(Modification records)
BEGIN
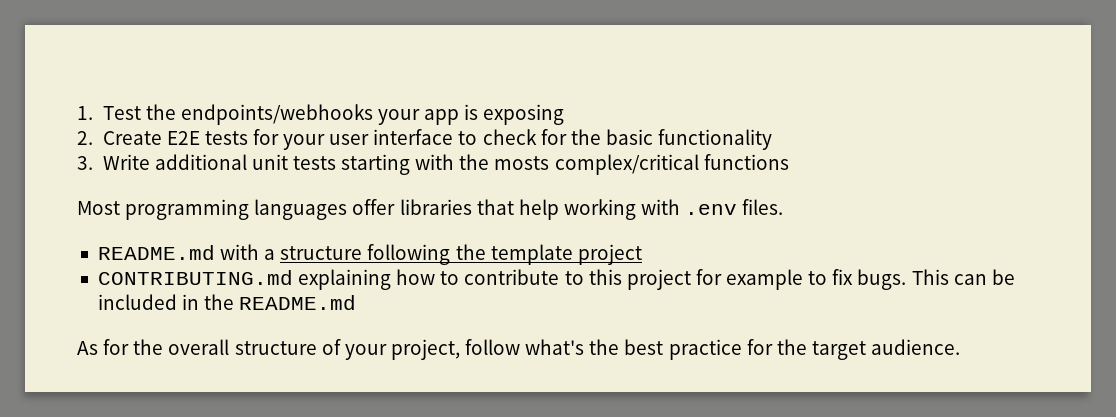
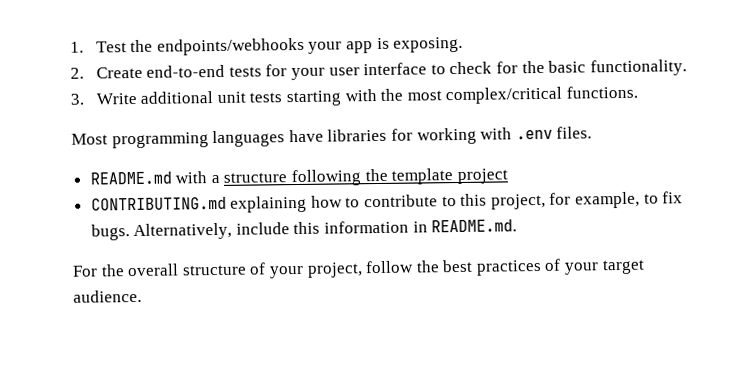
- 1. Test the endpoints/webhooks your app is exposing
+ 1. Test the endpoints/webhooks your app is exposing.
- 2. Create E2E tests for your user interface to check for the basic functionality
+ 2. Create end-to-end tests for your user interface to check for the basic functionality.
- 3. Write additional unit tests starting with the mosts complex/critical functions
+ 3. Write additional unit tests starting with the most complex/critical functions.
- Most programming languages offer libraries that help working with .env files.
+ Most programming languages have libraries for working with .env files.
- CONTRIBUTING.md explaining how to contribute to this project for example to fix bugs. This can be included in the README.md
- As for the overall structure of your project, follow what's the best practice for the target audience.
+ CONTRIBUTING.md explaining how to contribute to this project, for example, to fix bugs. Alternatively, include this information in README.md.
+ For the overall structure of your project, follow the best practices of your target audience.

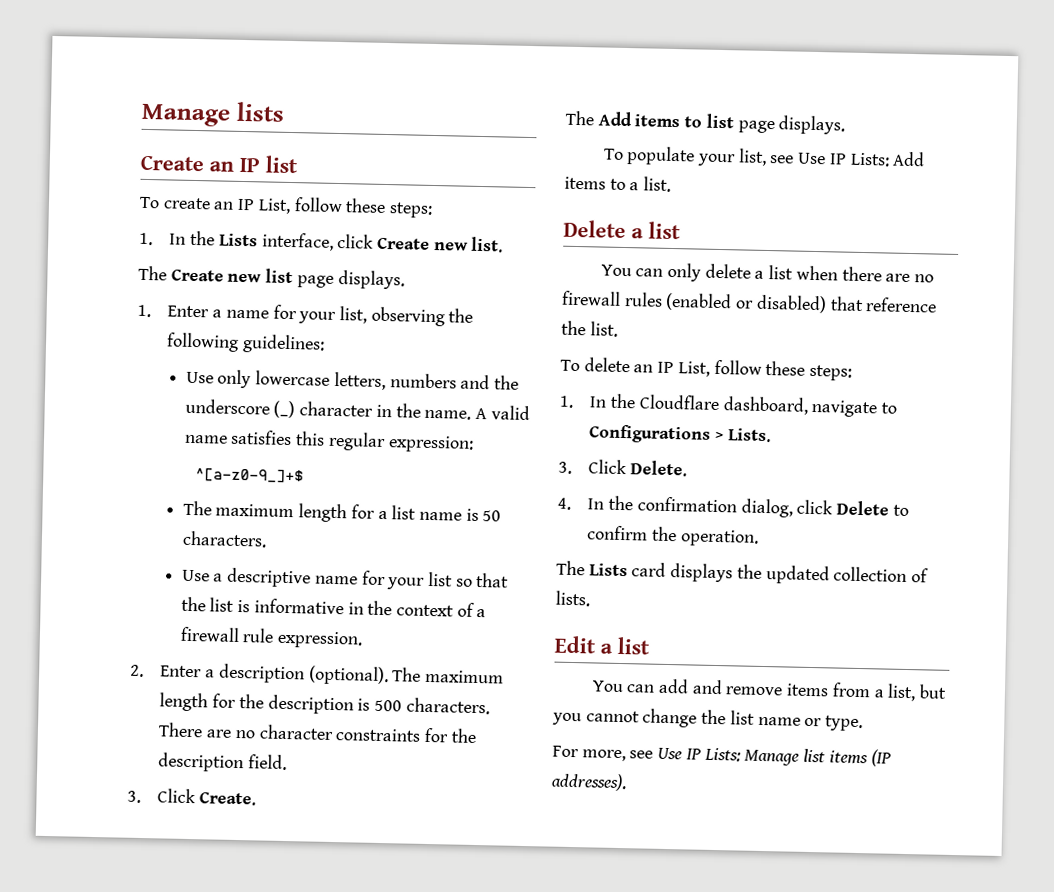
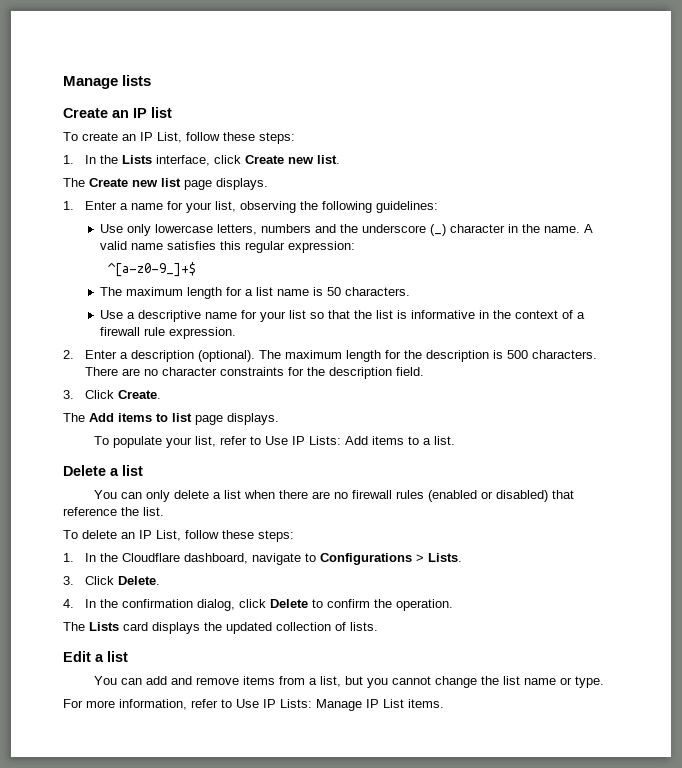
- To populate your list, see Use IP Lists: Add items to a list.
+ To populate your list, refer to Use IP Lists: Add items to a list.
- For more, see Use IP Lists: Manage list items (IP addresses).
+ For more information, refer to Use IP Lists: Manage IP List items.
END
PROBLEM: Nothing but the lines from the one containing "information in README.md." to the last line of the records should be returned, exactly as they appear and without pictures.

ANSWER TO THIS PROBLEM:
+ CONTRIBUTING.md explaining how to contribute to this project, for example, to fix bugs. Alternatively, include this information in README.md.
+ For the overall structure of your project, follow the best practices of your target audience.

- To populate your list, see Use IP Lists: Add items to a list.
+ To populate your list, refer to Use IP Lists: Add items to a list.
- For more, see Use IP Lists: Manage list items (IP addresses).
+ For more information, refer to Use IP Lists: Manage IP List items.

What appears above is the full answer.